De l’art du réseau et de la survie

— On a fait un nouveau contrat pour le brevet, à la demande du directeur de l’équipe de chimie. Tu peux le signer pour lancer la procédure, s’il te plaît ?
J’observe Louis, sa politesse forcée, couplée à son impatience, éveille en moi une certaine méfiance.
— Pourquoi est-ce qu’il faut tout refaire, il y avait un problème avec le premier contrat ?, dis-je, suspicieux.
— Non, c’est juste que… écoute, le directeur de l’équipe de chimie m’a écrit. Il trouve inacceptable qu’un étudiant en thèse ait plus de parts que lui dans le brevet. Du coup on a apporté quelques modifications au contrat, mais ça ne change rien au projet en lui-même.
Estomaqué, je saisis le document et le scanne frénétiquement à la recherche des nouvelles parts annoncées.
— DIX POUR CENT ?! Tu me fais passer de trente à dix pour cent alors que c’est moi qui ai fait toutes les expériences ? Mais c’est une blague ?! C’est moi qui ai découvert l’efficacité de la molécule, c’est moi qui me suis tué à la tâche pendant presque deux ans alors que toi tu ne me croyais pas ! Mais pourquoi tu fais ça ?
Il soupire.
— C’est le réseau, c’est tout. Et puis c’est un directeur d’équipe, il a une implication intellectuelle supérieure à la tienne, je suis sûr que tu comprends.
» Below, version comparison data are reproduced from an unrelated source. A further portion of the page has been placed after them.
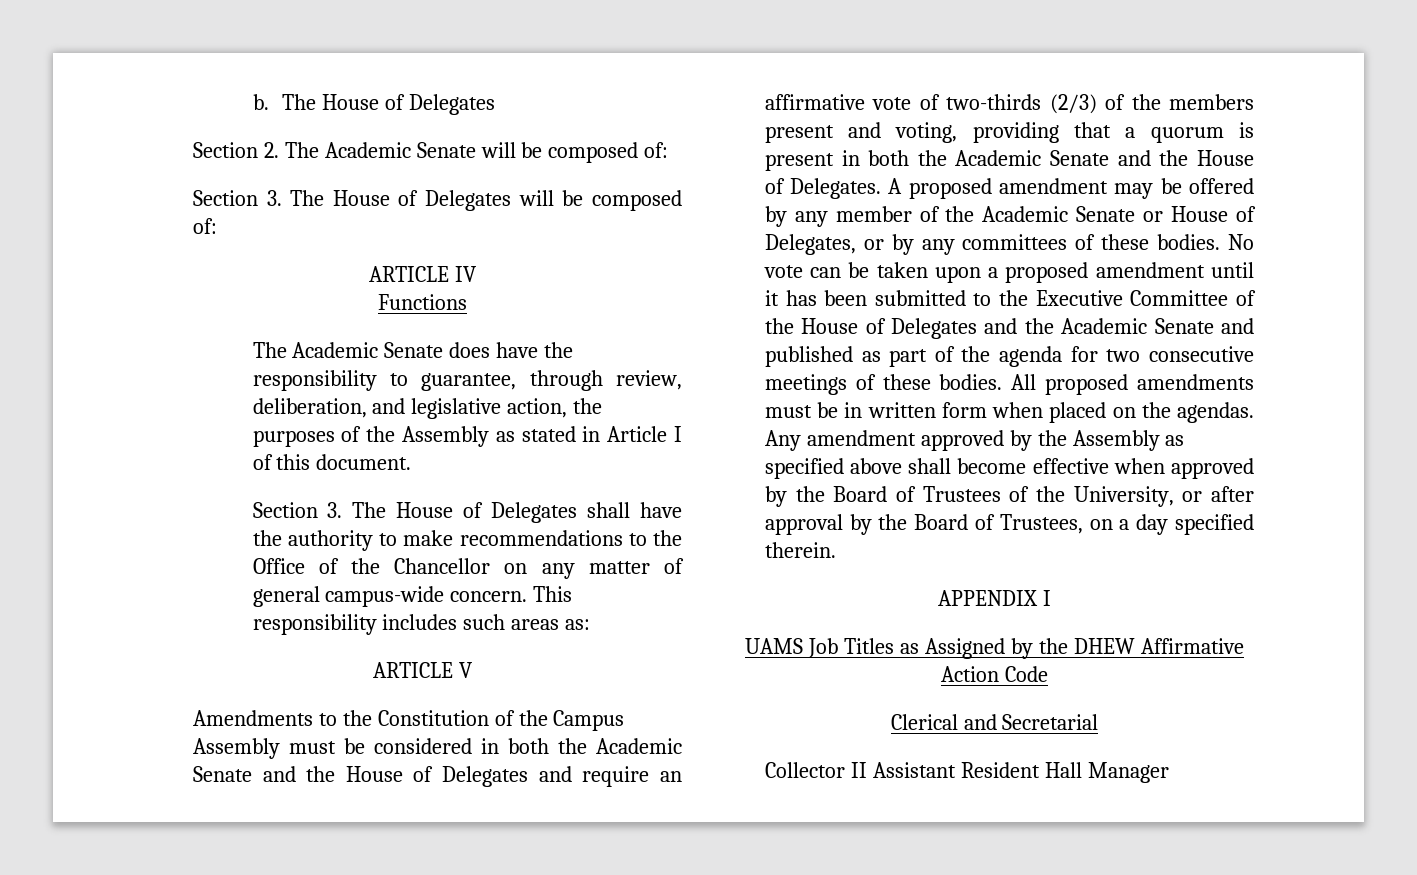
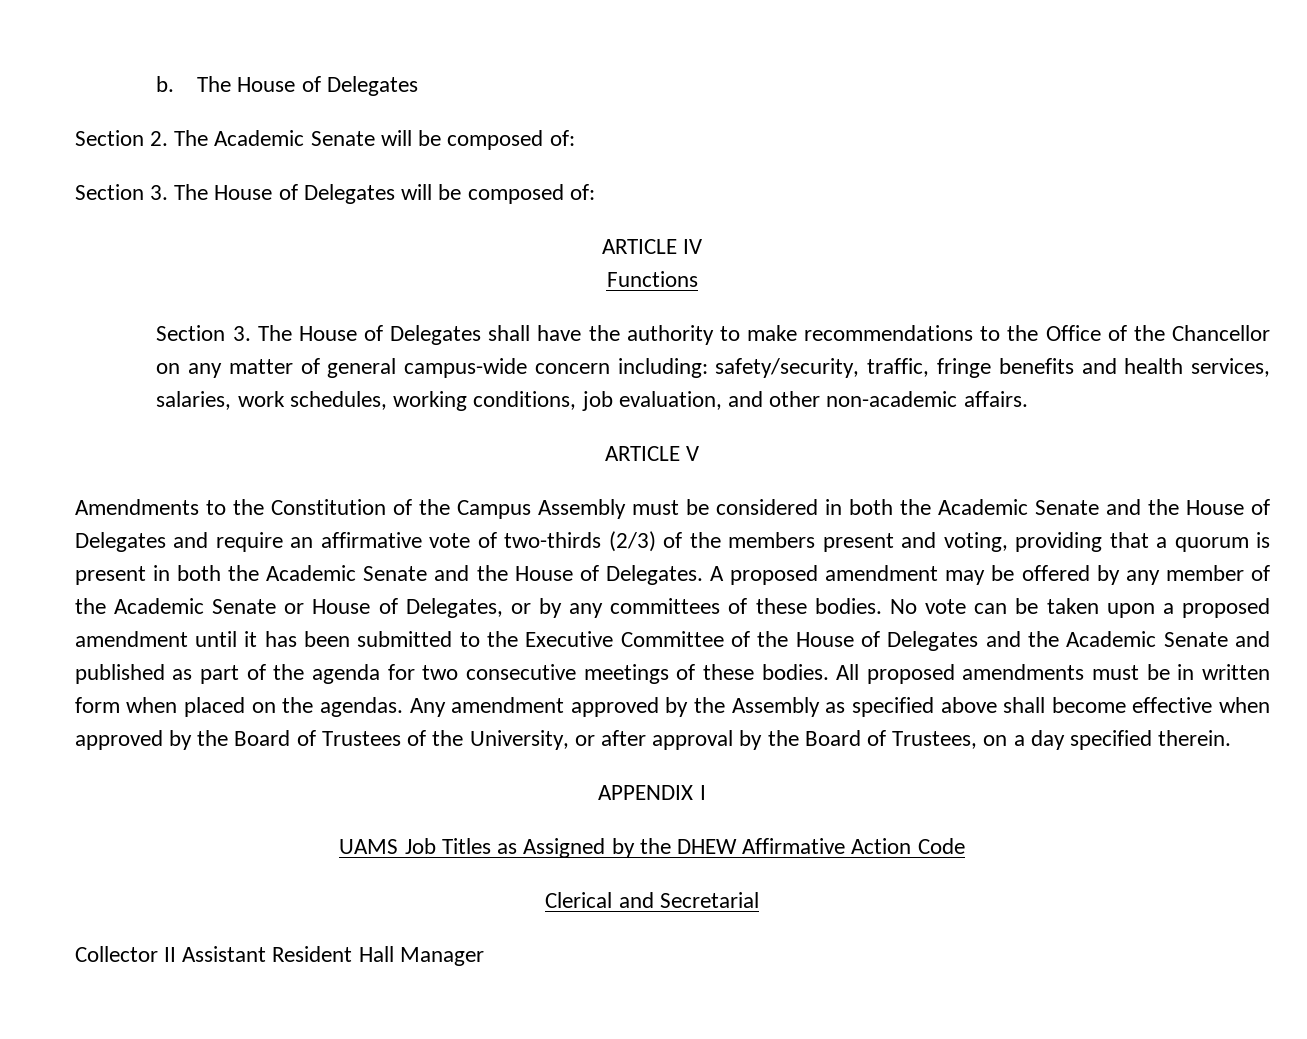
- The Academic Senate does have the responsibility to guarantee, through review, deliberation, and legislative action, the purposes of the Assembly as stated in Article I of this document.
- Section 3. The House of Delegates shall have the authority to make recommendations to the Office of the Chancellor on any matter of general campus-wide concern. This responsibility includes such areas as:
+ Section 3. The House of Delegates shall have the authority to make recommendations to the Office of the Chancellor on any matter of general campus-wide concern including: safety/security, traffic, fringe benefits and health services, salaries, work schedules, working conditions, job evaluation, and other non-academic affairs.

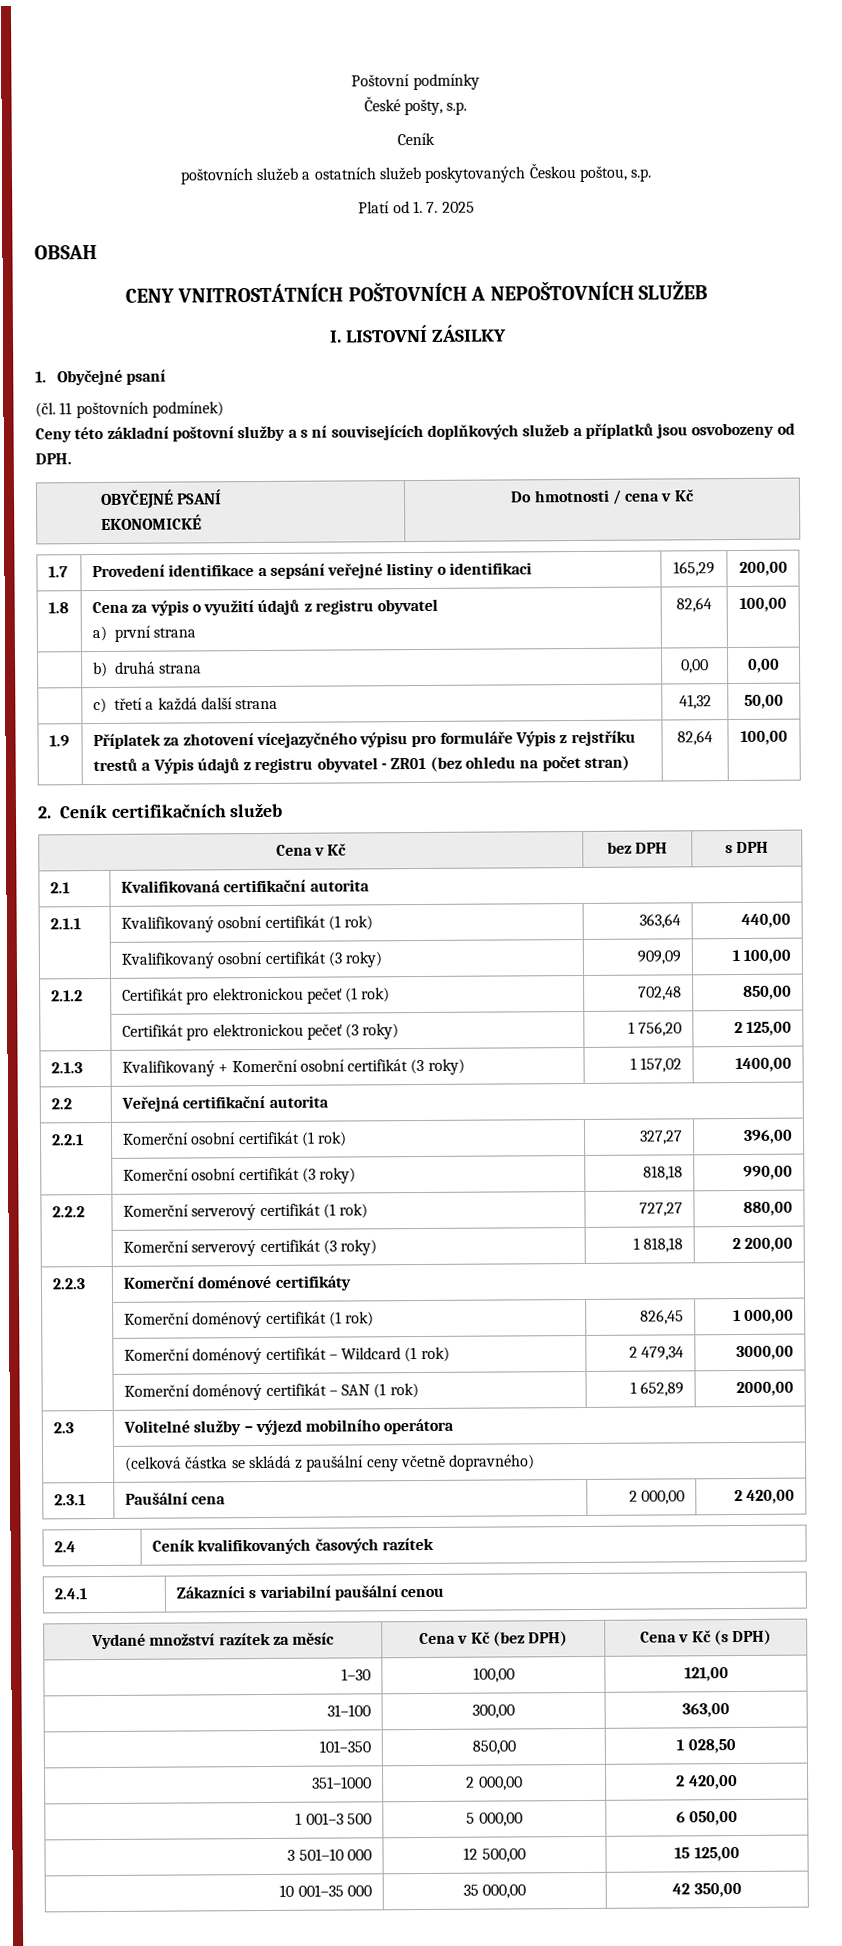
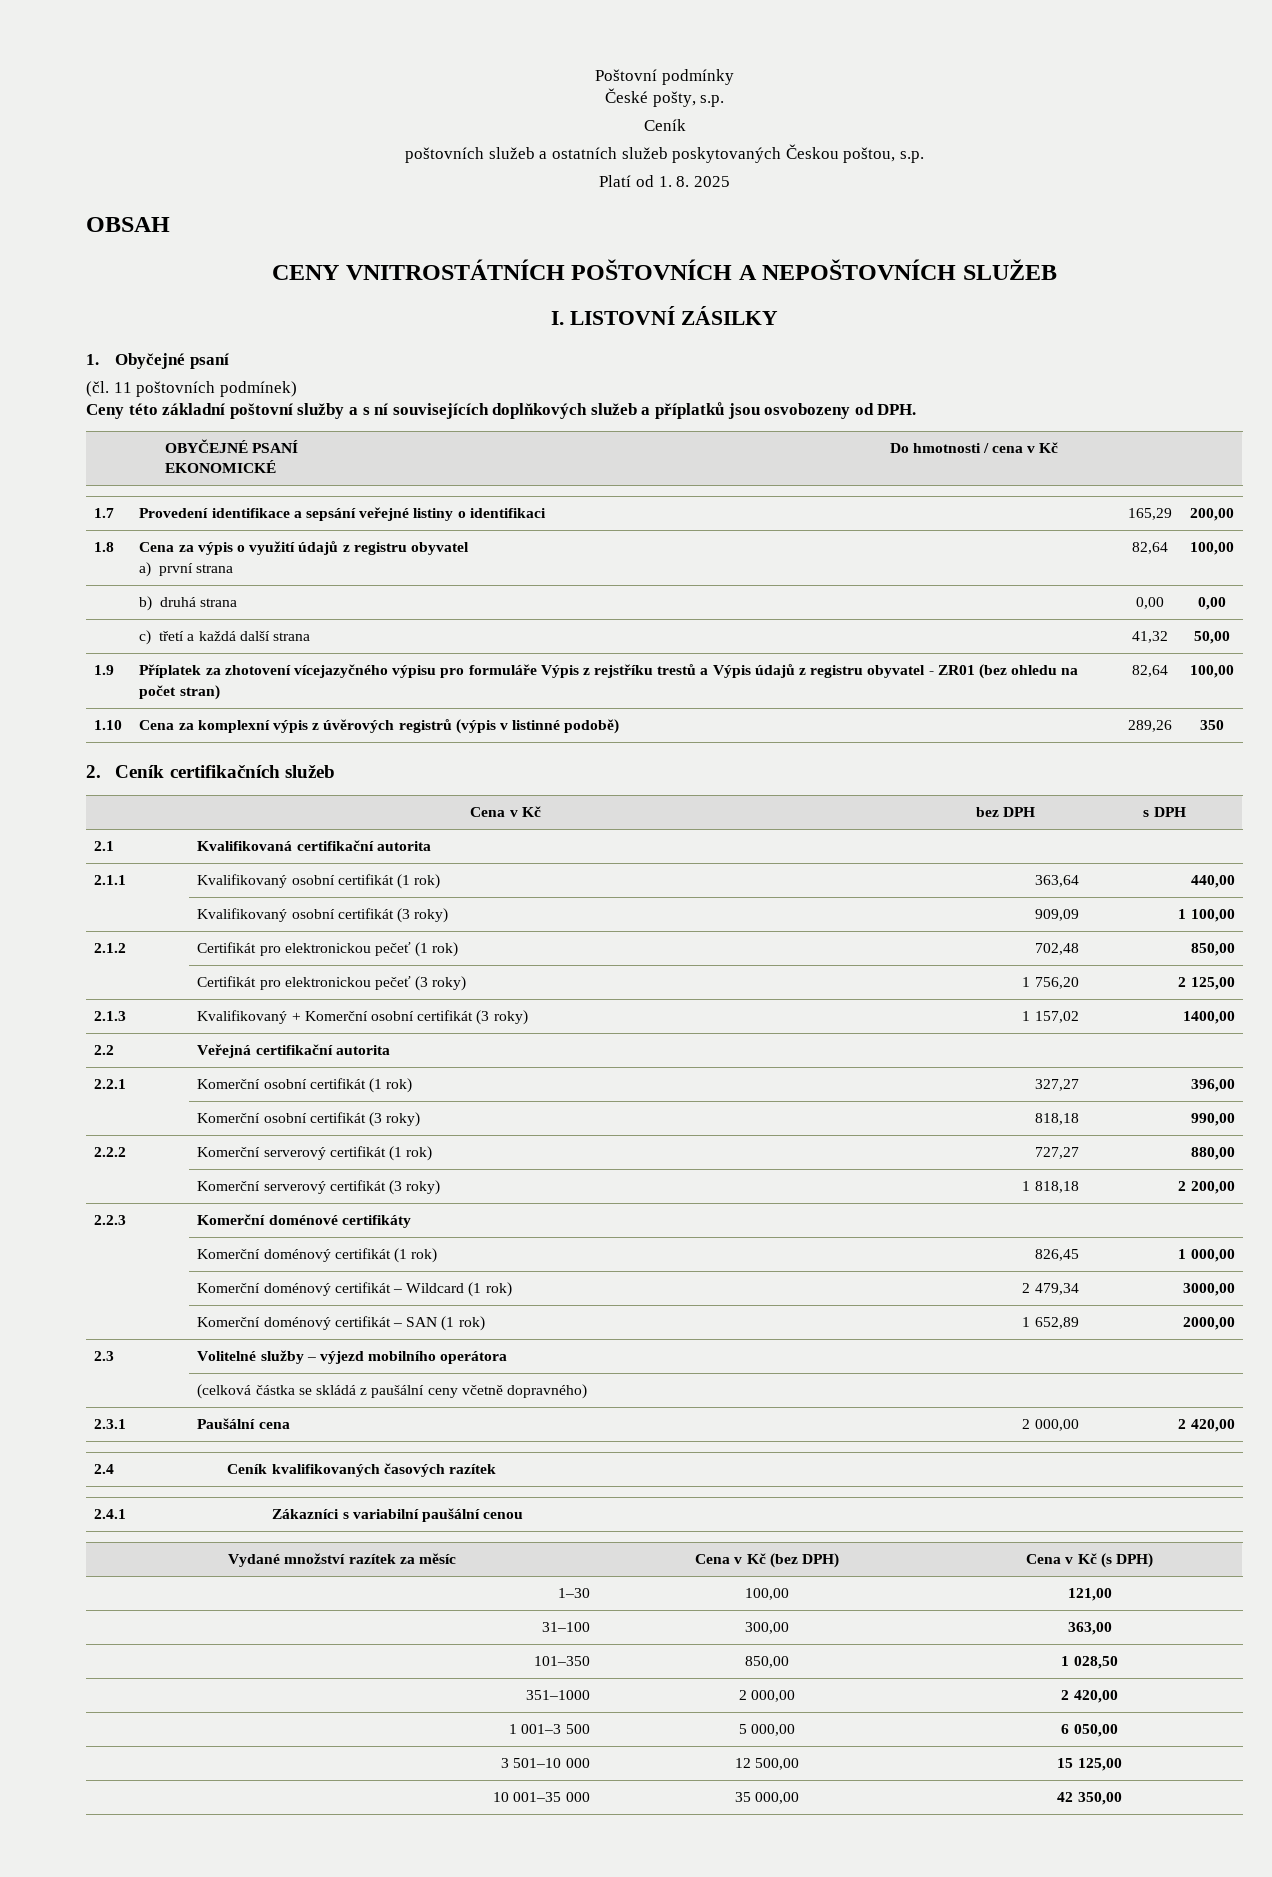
- Platí od 1. 7. 2025
+ Platí od 1. 8. 2025
+ 1.10 | Cena za komplexní výpis z úvěrových registrů (výpis v listinné podobě) | 289,26 | 350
Un millier d’émotions semblent se battre en moi. Tantôt affolé, dégoûté, énervé, je me sens tout simplement manipulé et refuse de l’accepter.
— Mais c’est moi qui ai tout fait… Étudiant ou pas, c’est moi le découvreur !
— Oui, mais c’est comme ça, répond-il, impassible.
Il ne semble pas énervé mais sa voix est sans appel. Je dois me plier à l’exigence du directeur de l’équipe de chimie car il fait partie de son réseau et rien ne rivalise avec le réseau.
Il me laisse seul avec les papiers à signer et j’ai envie de tout casser. Comment osent-ils, tous ces roitelets cireurs de pompes, comment osent-ils me dépouiller de ma découverte ? Ils veulent jouer à qui a la plus grosse ? Ils pensent que je vais m’écraser car mon diplôme en dépend ? Et bien qu’ils aillent se faire voir avec leur brevet, l’article en premier auteur que je prépare avec l’équipe américaine m’assure déjà le diplôme. Je ne lâcherai rien.
Une heure s’est peut-être écoulée lorsque je me décide à écrire un e-mail à Louis.
« Tu as peut-être le pouvoir de favoriser ton réseau, mais tous les résultats sont dans mon cahier de laboratoire. Donc, soit on valide le contrat initial avec mes trente pour cent de parts, soit je fais valoir mes droits de découvreur et m’oppose à l’utilisation de mes propres résultats pour ce brevet. »
J’ai peut-être perdu ma joie de vivre depuis que je suis ici mais il me reste encore un minimum de dignité.